When American firms can’t capture returns from innovation in a sector, they stop innovating in that sector. Once lost, that capacity is extraordinarily difficult to rebuild.

The Aghion-Howitt model provides the reframing: free trade with a country that systematically steals intellectual property isn’t free trade. It’s a system that transfers innovation costs to one party while allowing the other to capture the benefits.

True free trade requires protection of property rights, including intellectual property. When China steals IP, they violate the fundamental prerequisite for mutually beneficial trade.

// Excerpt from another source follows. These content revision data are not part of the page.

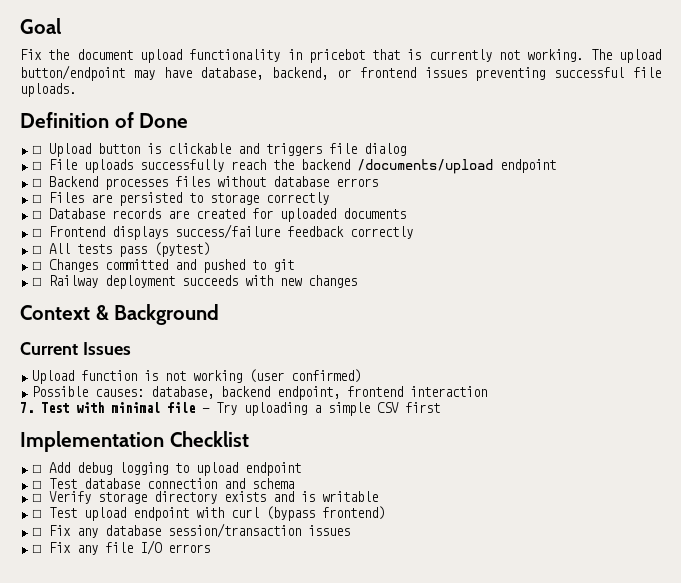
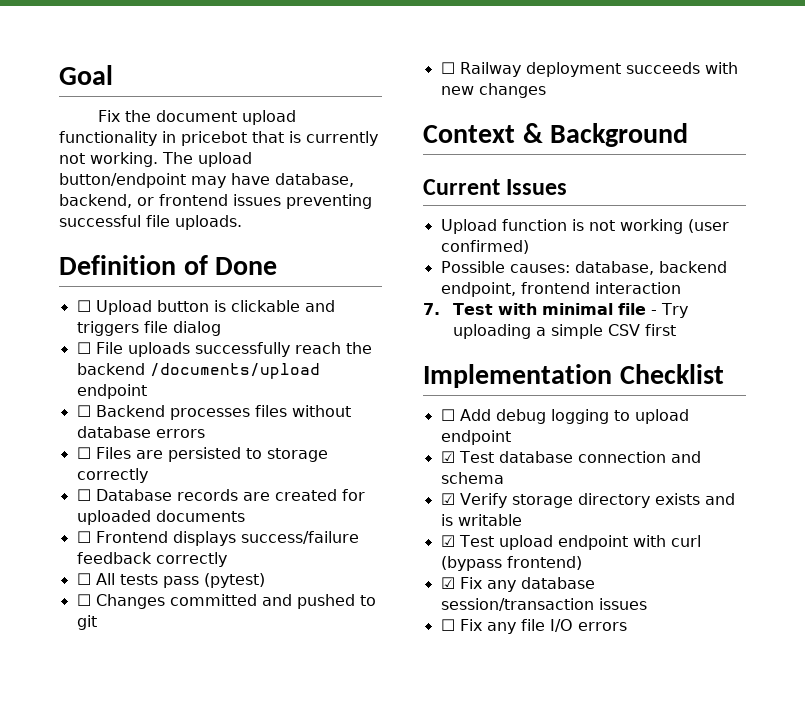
- ☐ Test database connection and schema
+ ☑ Test database connection and schema
- ☐ Verify storage directory exists and is writable
+ ☑ Verify storage directory exists and is writable
- ☐ Test upload endpoint with curl (bypass frontend)
+ ☑ Test upload endpoint with curl (bypass frontend)
- ☐ Fix any database session/transaction issues
+ ☑ Fix any database session/transaction issues

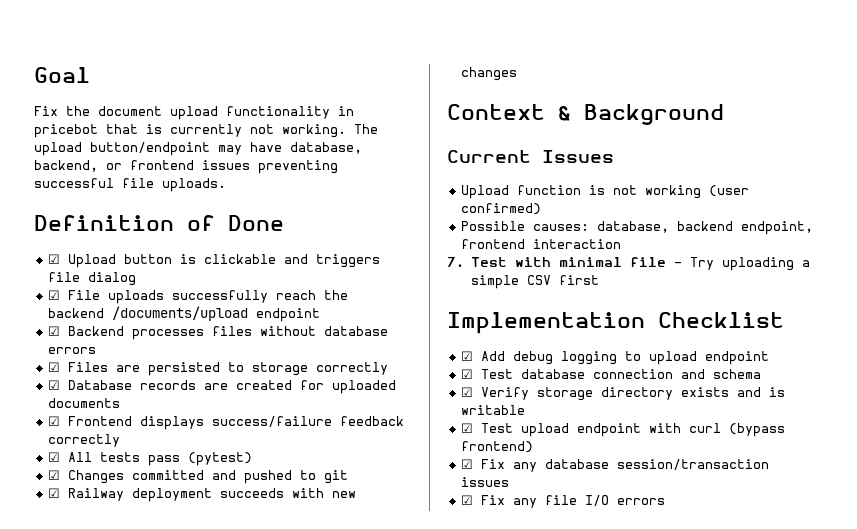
- ☐ Upload button is clickable and triggers file dialog
+ ☑ Upload button is clickable and triggers file dialog
- ☐ File uploads successfully reach the backend /documents/upload endpoint
+ ☑ File uploads successfully reach the backend /documents/upload endpoint
- ☐ Backend processes files without database errors
+ ☑ Backend processes files without database errors
- ☐ Files are persisted to storage correctly
+ ☑ Files are persisted to storage correctly
- ☐ Database records are created for uploaded documents
+ ☑ Database records are created for uploaded documents
- ☐ Frontend displays success/failure feedback correctly
+ ☑ Frontend displays success/failure feedback correctly
- ☐ All tests pass (pytest)
+ ☑ All tests pass (pytest)
- ☐ Changes committed and pushed to git
+ ☑ Changes committed and pushed to git
- ☐ Railway deployment succeeds with new changes
+ ☑ Railway deployment succeeds with new changes
- ☐ Add debug logging to upload endpoint
+ ☑ Add debug logging to upload endpoint
- ☐ Fix any file I/O errors
+ ☑ Fix any file I/O errors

Tariffs and restrictions on technology transfer aren’t protectionism. They’re enforcing the property rights protection that makes innovation possible. Without such protection, American firms face an impossible choice: stop innovating in fields where China can copy the technology, or bear all R&D costs while capturing only a fraction of returns.

Neither sustains the innovation cycle that drives growth.

Tomorrow: Offshoring vs. Innovation

Tomorrow we’ll examine Aghion’s later empirical research showing why job losses from offshoring differ fundamentally from job losses due to domestic innovation. But today’s argument stands alone.

The Aghion-Howitt theory won the Nobel Prize for explaining how innovation drives sustained growth. That same theory reveals why trade with China—conducted under rules of systematic IP theft—destroys the conditions necessary for innovation to flourish.

China isn’t competing on efficiency. It’s free-riding on American innovation while destroying American incentives to innovate. Protecting intellectual property isn’t protectionism. It’s preserving the mechanism that makes innovation possible.